Una situazione più offensiva, a mio parere, per quel “tipo di persone”, è quella della “checca” presente in molti film comici. Un personaggio messo lì per far ridere, e non perché faccia qualcosa di divertente, ma semplicemente perché suggerisce quello che è parlando e gesticolando come una donna (ed una donna oca, per giunta). Forse non sono informato io, ma non sono a conoscenza di alcuna rimostranza in proposito da parte delle comunità gay. A me dà fastidio, sia per la mia più volte confessata omofobia, sia perché, ritenendo quella condizione fonte di un intenso dramma, è come se l’autore del film pretendesse di farmi ridere mostrandomi un cieco che inciampa e cade per non aver visto un ostacolo.
“Sulle unioni civili e le adozioni, l'Italia è in forte ritardo, quindi la legge dovrà farsi, giacché non si possono negare diritti, se questi non ostacolano quelli degli altri.” Altro commento ricevuto.
Non sono d’accordo sulla prima parte, sull’Italia in ritardo. Perché il fatto che una determinata legge sia stata fatta altrove non significa che sia una legge giusta, e che quindi vada necessariamente replicata anche qui da noi. Sono d’accordo sul perché: “non si possono negare diritti, se questi non ostacolano quelli degli altri”. Appunto: che questi diritti non intacchino quelli degli altri. In questo caso, i bambini.
“Fidati che prima o poi si arriverà all'uguaglianza e agli stessi diritti. E' una cosa inevitabile”.
Probabile. In una società diversa, però, più aperta. In fondo, rivoluzioni nei nostri costumi ne abbiamo registrate. Ricordo che una volta si censurava un film per un bacio troppo lungo (cosa che avviene ancora oggi in India), ed ora in TV mettono il bollino verde a film con scene di sesso, perché è solo la violenza quella che può nuocere ad un bambino.
Io, ripeto, sono un parruccone retrogrado, un nostalgico, e queste cose non le capisco, ma non ho voce in capitolo e non ho altra scelta che accettare questo andazzo. Se gli omosessuali vivono un disagio per la scarsa apertura mentale della nostra società, io ne vivo un altro esattamente per il motivo opposto. Gli intellettuali che nei decenni passati hanno voluto questa liberalizzazione di costumi definivano “ipocrita” il perbenismo di allora. Bene, io sono per l’ipocrisia. È l’ipocrisia, alla fine, che consente la pacifica convivenza fra gente che spesso si detesta. Quanti di noi salutano cordialmente, magari anche con uno scambio di bacetti sulle guance, qualcuno che si desidererebbe come minimo prendere a calci in culo? Senza ipocrisia, staremmo ad accoltellarci ogni santo giorno. Leggetevi qualche post su Facebook, se non ci credete.
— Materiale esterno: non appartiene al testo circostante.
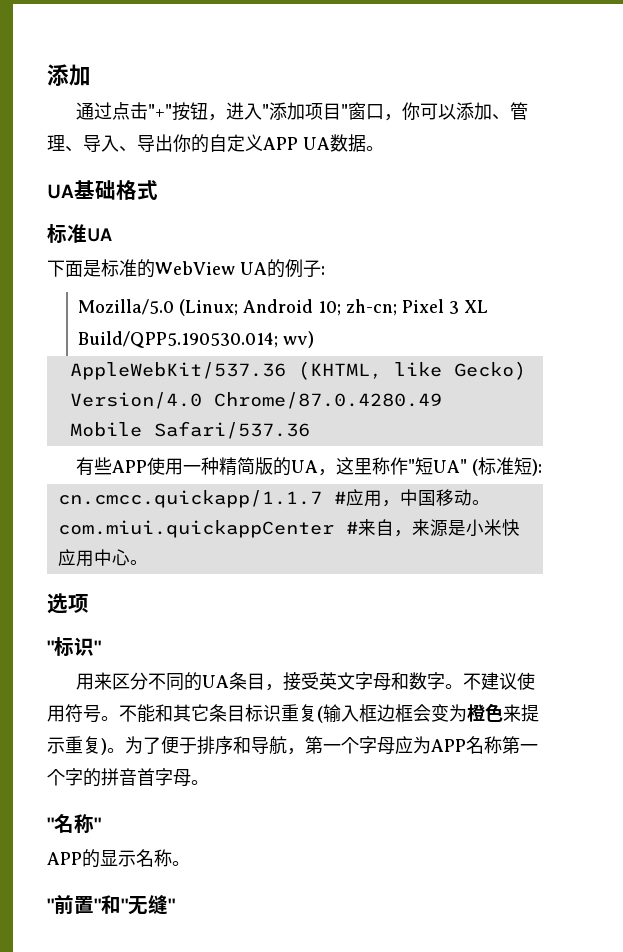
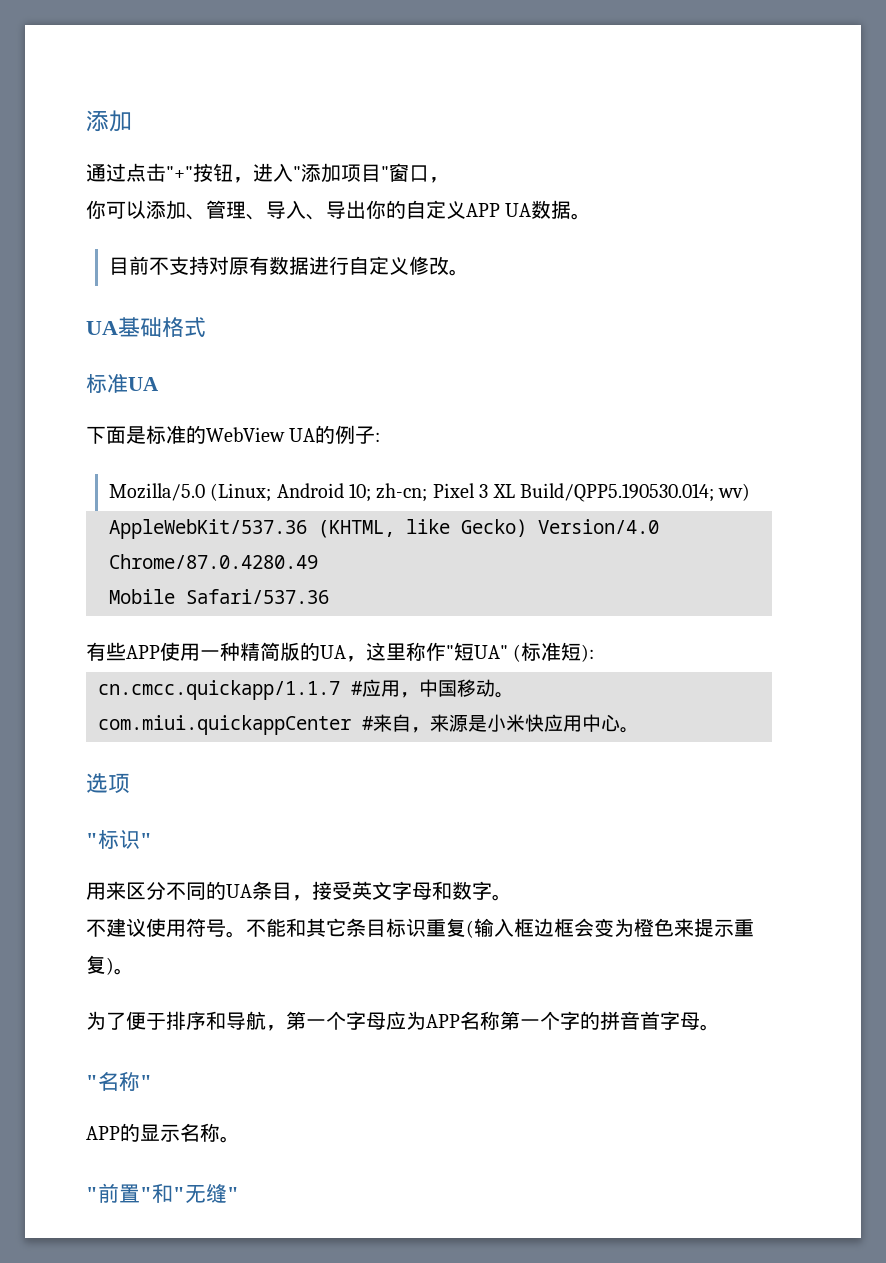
- 通过点击"+"按钮，进入"添加项目"窗口，你可以添加、管理、导入、导出你的自定义APP UA数据。
+ 通过点击"+"按钮，进入"添加项目"窗口，
+ 你可以添加、管理、导入、导出你的自定义APP UA数据。
+ 目前不支持对原有数据进行自定义修改。
- 用来区分不同的UA条目，接受英文字母和数字。不建议使用符号。
+ 用来区分不同的UA条目，接受英文字母和数字。
+ 不建议使用符号。
- 不能和其它条目标识重复(输入框边框会变为橙色来提示重复)。为了便于排序和导航，第一个字母应为APP名称第一个字的拼音首字母。
+ 不能和其它条目标识重复(输入框边框会变为橙色来提示重复)。
+ 为了便于排序和导航，第一个字母应为APP名称第一个字的拼音首字母。

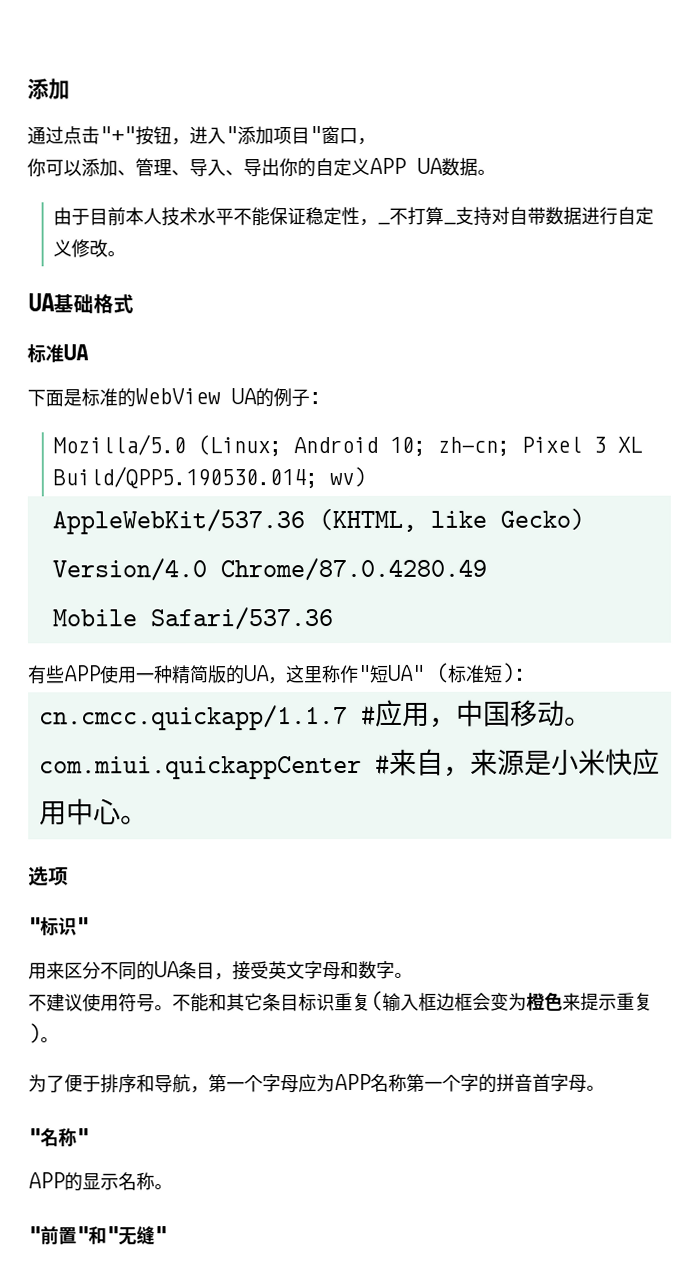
- 目前不支持对原有数据进行自定义修改。
+ 由于目前本人技术水平不能保证稳定性，_不打算_支持对自带数据进行自定义修改。

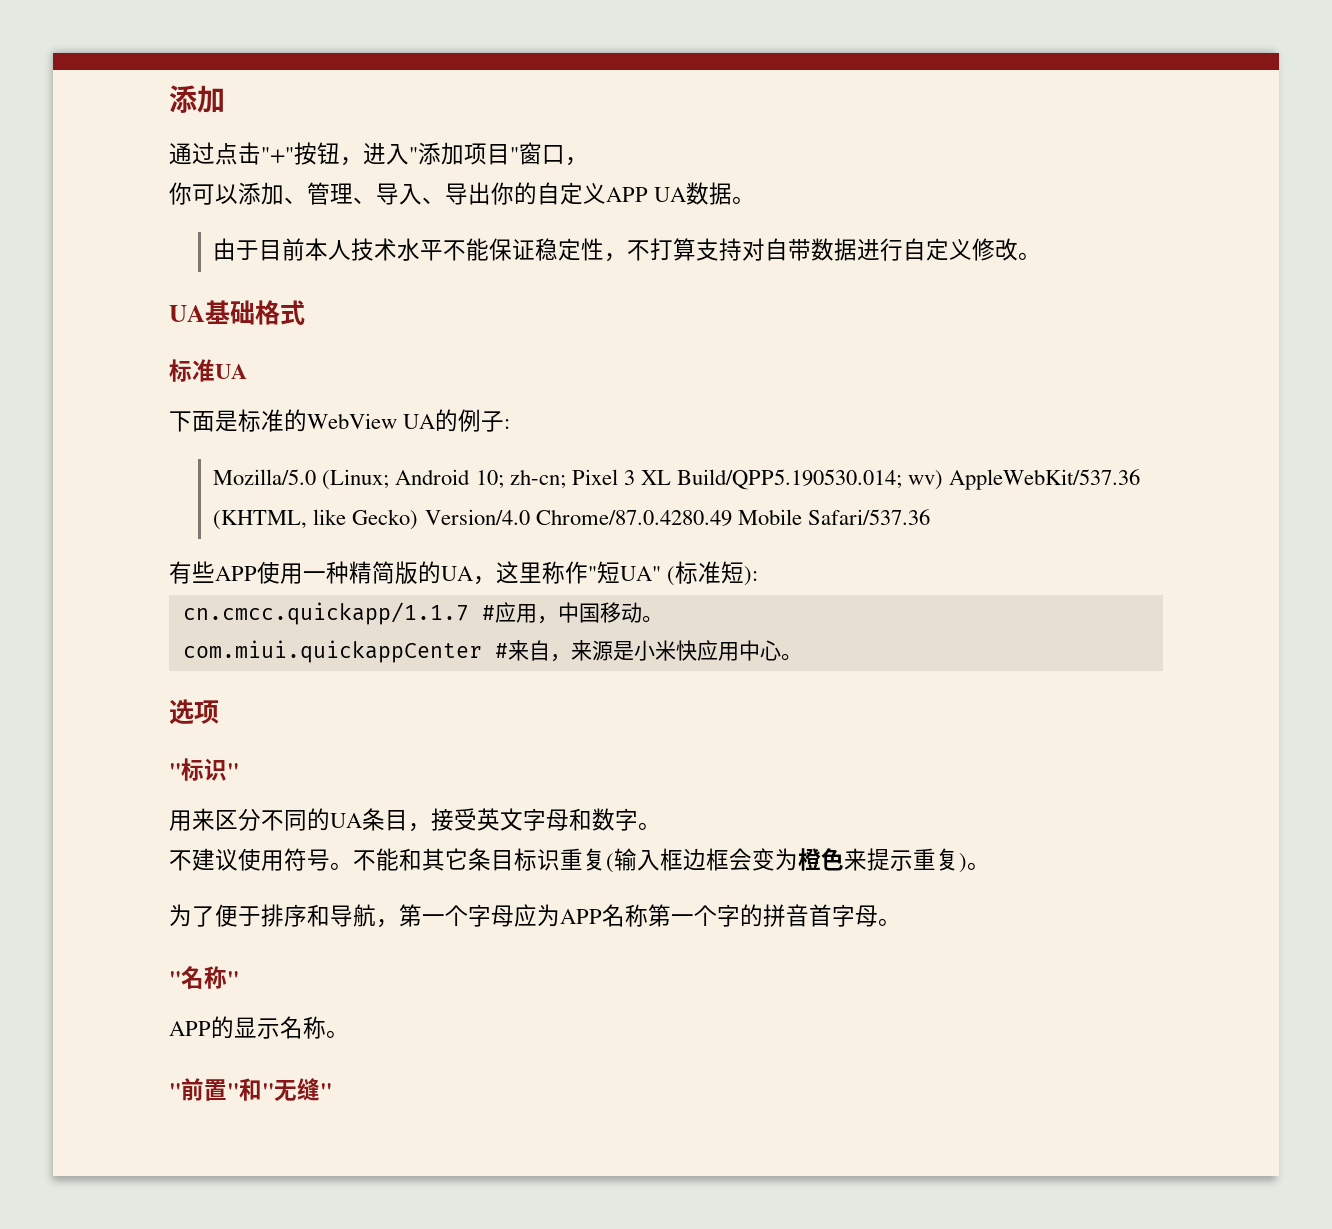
- 由于目前本人技术水平不能保证稳定性，_不打算_支持对自带数据进行自定义修改。
+ 由于目前本人技术水平不能保证稳定性，不打算支持对自带数据进行自定义修改。
- Mozilla/5.0 (Linux; Android 10; zh-cn; Pixel 3 XL Build/QPP5.190530.014; wv)
- AppleWebKit/537.36 (KHTML, like Gecko) Version/4.0 Chrome/87.0.4280.49
- Mobile Safari/537.36
+ Mozilla/5.0 (Linux; Android 10; zh-cn; Pixel 3 XL Build/QPP5.190530.014; wv) AppleWebKit/537.36 (KHTML, like Gecko) Version/4.0 Chrome/87.0.4280.49 Mobile Safari/537.36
Quindi, se oggi un bambino che arriva a scuola accompagnato da un papà ed un mammo sarà vittima predestinata di ogni sorta di angheria, domani probabilmente non farà notizia, e sarà accettato come uno qualunque. E questo sarà un bene. Non dal mio punto di vista, magari, da stolto oscurantista, ma oggettivamente sarà una cosa positiva, se i nostri costumi evolveranno in quella direzione.
Ma… domani.
Oggi, temo di no.
Comunque sia, Vincenzo, ti chiedo nuovamente scusa. Non era mia intenzione offendere nessuno. Posso anche ritirare quella definizione, di “malattia mentale”, non è un termine al quale io sia particolarmente affezionato, anche se non vedo come possa migliorare la situazione. E potrebbe anche essere che il malato mentale sia io, visto che il mio cervello non riesce a considerare l’omosessualità come una condizione di normalità.